The hospitals, like the rations, were a form only. Our informant was permitted to visit one patient. He picked his way with difficulty through the filth of the cabin toward the spot where the poor creature lay. The foulness of the air was such that the visitor was sickened and retched. He found the victim lying in a shirt black as it could be. His trousers were frayed away at the knee. He had no shoes. A strip of blanket lay across his middle. His disease was the common army form of chronic diarrhea; and his only relief, like that of all around him, was rolling himself two or three feet from where he lay and then rolling back again; he and all those men literally lying their own filth, and the shanty reeking with the foulest fumes.

In the winter some of the prisoners were sent out in squads of thirty, without axes or any tools, to pick up what stray wood they could find. If they overstayed the hour allotted them, they were tried by drum-head court-martial and hung. But there are truths of the rebel treatment of our prisoners too horrible to be told.

Of the pen Henry Wertz was keeper. Winder was commandant of the post. His son was adjutant. His nephew was commissary and sutler. But the turnkey, the man who immediately presided over this enclosure of anguish, despair, and death, was Henry Wertz.
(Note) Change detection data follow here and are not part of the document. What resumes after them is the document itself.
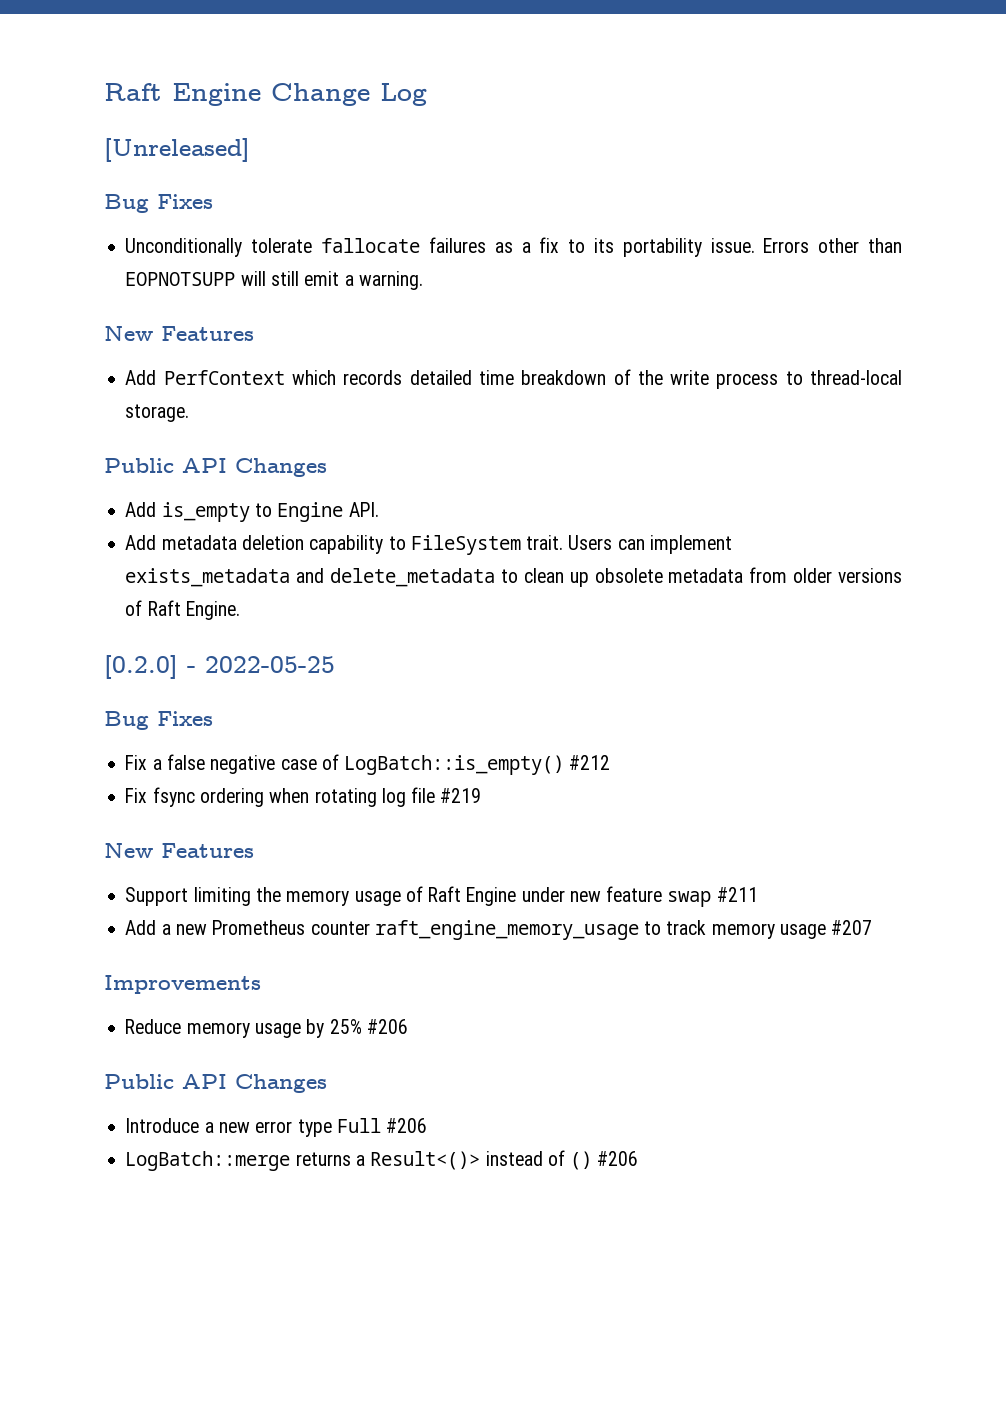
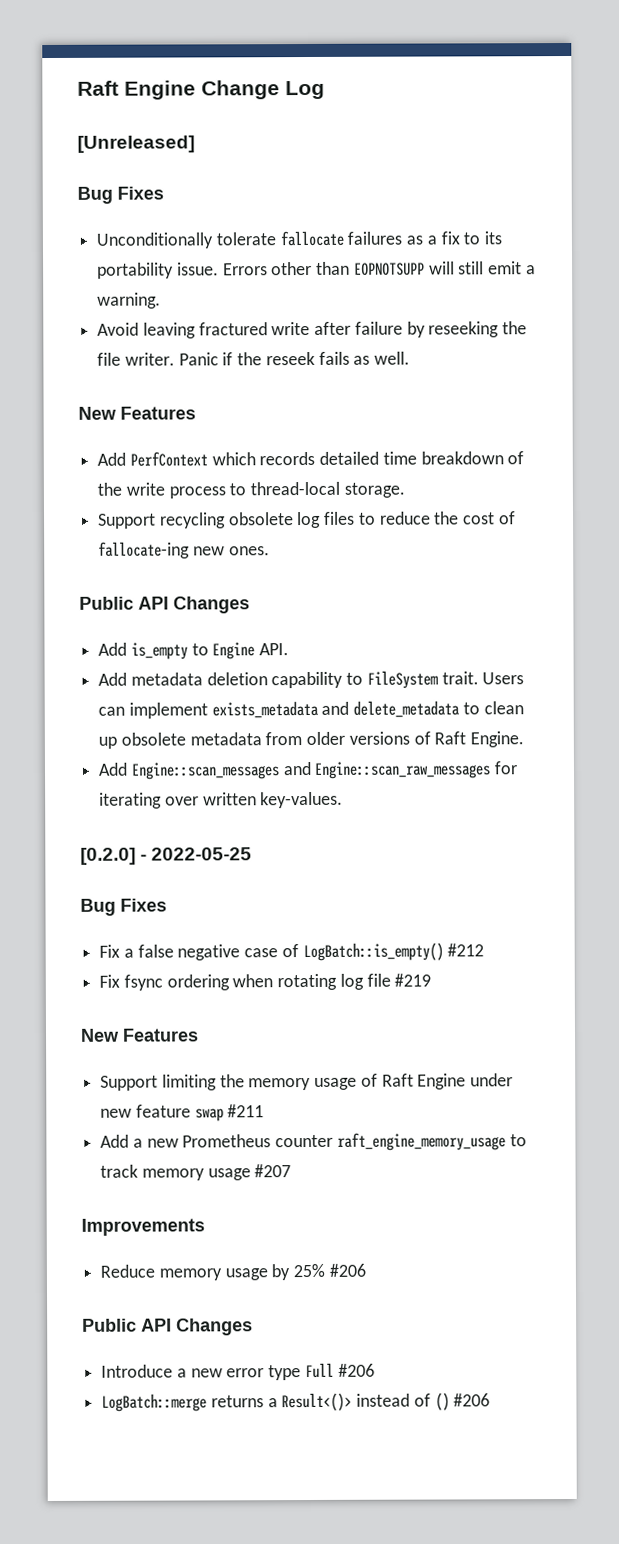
+ Avoid leaving fractured write after failure by reseeking the file writer. Panic if the reseek fails as well.
+ Support recycling obsolete log files to reduce the cost of fallocate-ing new ones.
+ Add Engine::scan_messages and Engine::scan_raw_messages for iterating over written key-values.

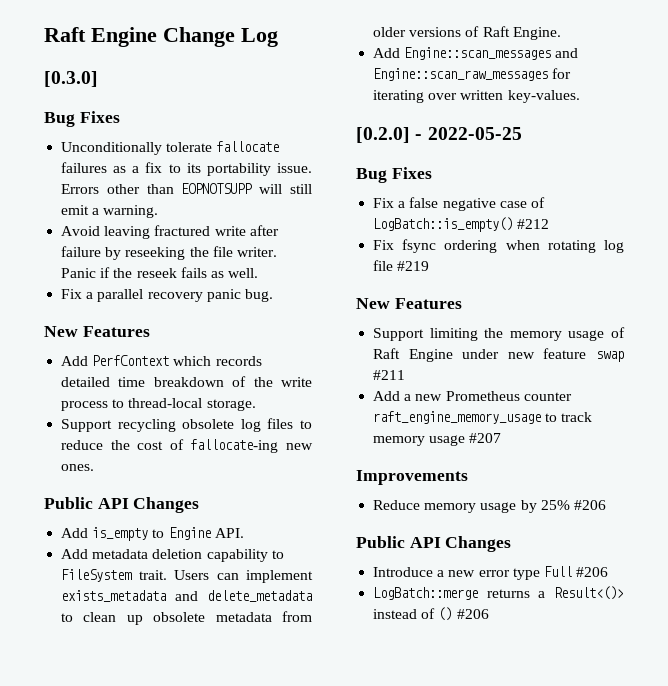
- [Unreleased]
+ [0.3.0]
+ Fix a parallel recovery panic bug.

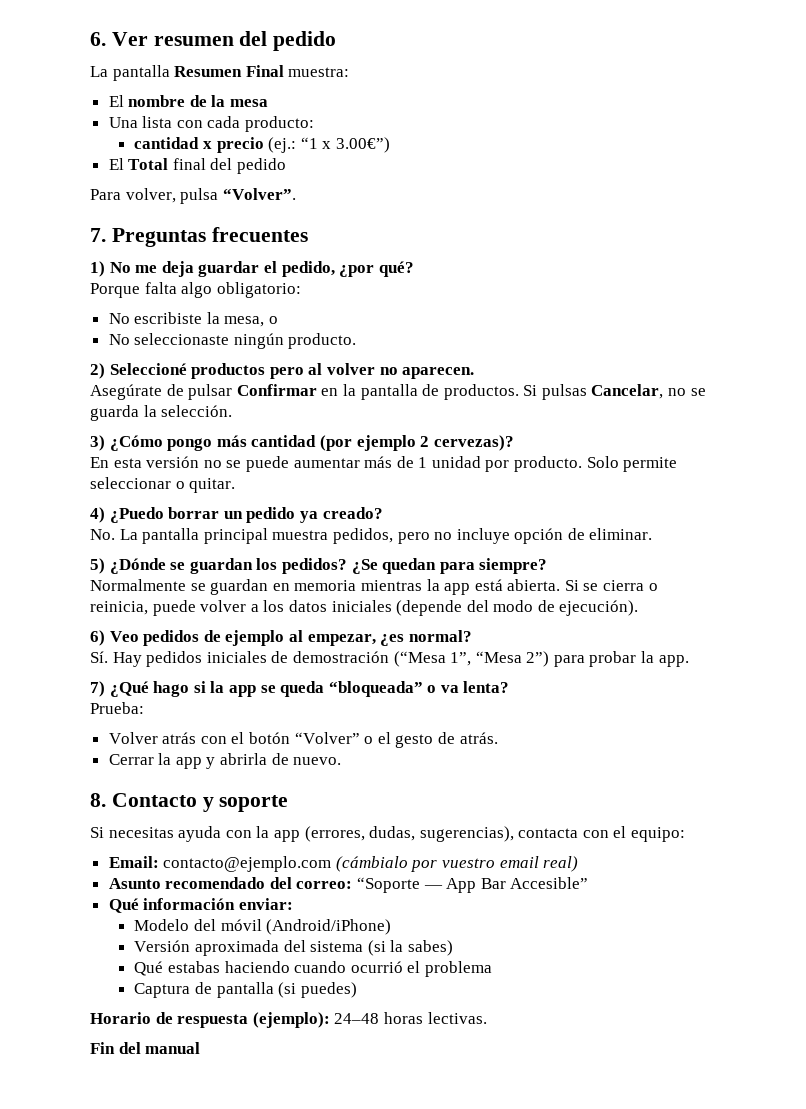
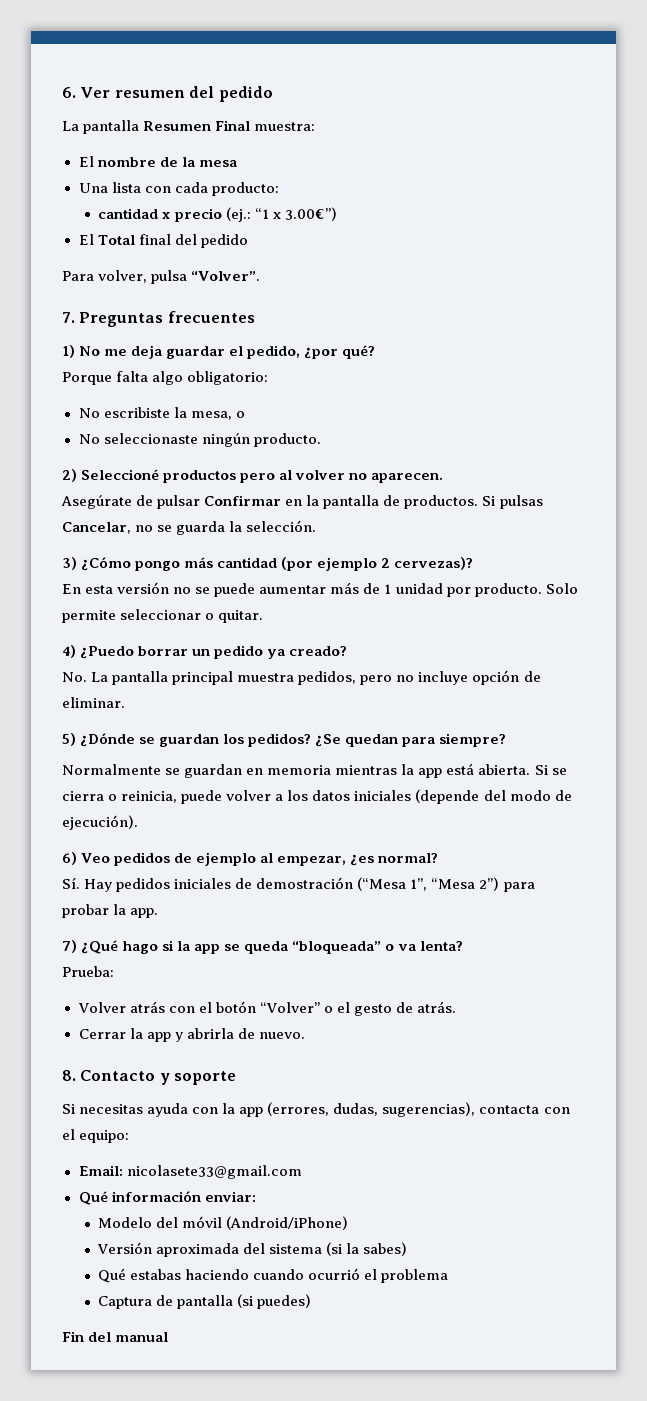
- Email: contacto@ejemplo.com (cámbialo por vuestro email real)
- Asunto recomendado del correo: “Soporte — App Bar Accesible”
+ Email: nicolasete33@gmail.com
- Horario de respuesta (ejemplo): 24–48 horas lectivas.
When Kilpatrick was known to be scouring the country with the hope of reaching Andersonville and releasing the prisoners there was a panic among the rebel officers at the pen. Winder posted his batteries upon heights commanding the enclosure, raking it in every direction; and Henry Wertz declared to the prisoners that when Kilpatrick came within seven miles of the spot the cannon would open upon them. Not an emotion of pity, regret, or doubt seems to have touched the hearts of the Winders or of Wertz. They were willing and delighted agents of a policy of which the mere conception curdles the heart, and which fiends only could have executed. It was a policy known to Jefferson Davis and Robert E. Lee. Before God those two men are responsible for the crimes of Andersonville, as upon our side Abraham Lincoln and General Grant would have been responsible had they suffered such a pen to exist within our lines and such torture to be inflicted after the least rumor of them had reached their ears.

And for this incalculable offense Henry Wertz is to be tried. Of his guilt there is no doubt, unless there be doubt whether there were an Andersonville prison and whether he were the keeper—points which are not denied. His counsel beg the press not to prejudge him. They grant the atrocities. They were committed at Andersonville. Henry Wertz consented to be the agent. How can such an agent be prejudged?

If any man would know the rebellion, its spirit, its method, its honor, its chivalry, its heroism—if he would truly understand the character of that caste which has so long cozened the plain people of this country and the world as "high-toned," "gentlemanly," and "proud"—if he would comprehend the spirit which denies the rights of men and women under any pretext whatever—let him carefully ponder the revelations which will be made at the trial of Henry Wertz. May God have mercy upon his soul!

1. Look up the Jersey Prison ship and Dartmoor Prison. What happened there?
2. How does Andersonville compare?
3. Why is a trial appropriate or inappropriate for Wertz?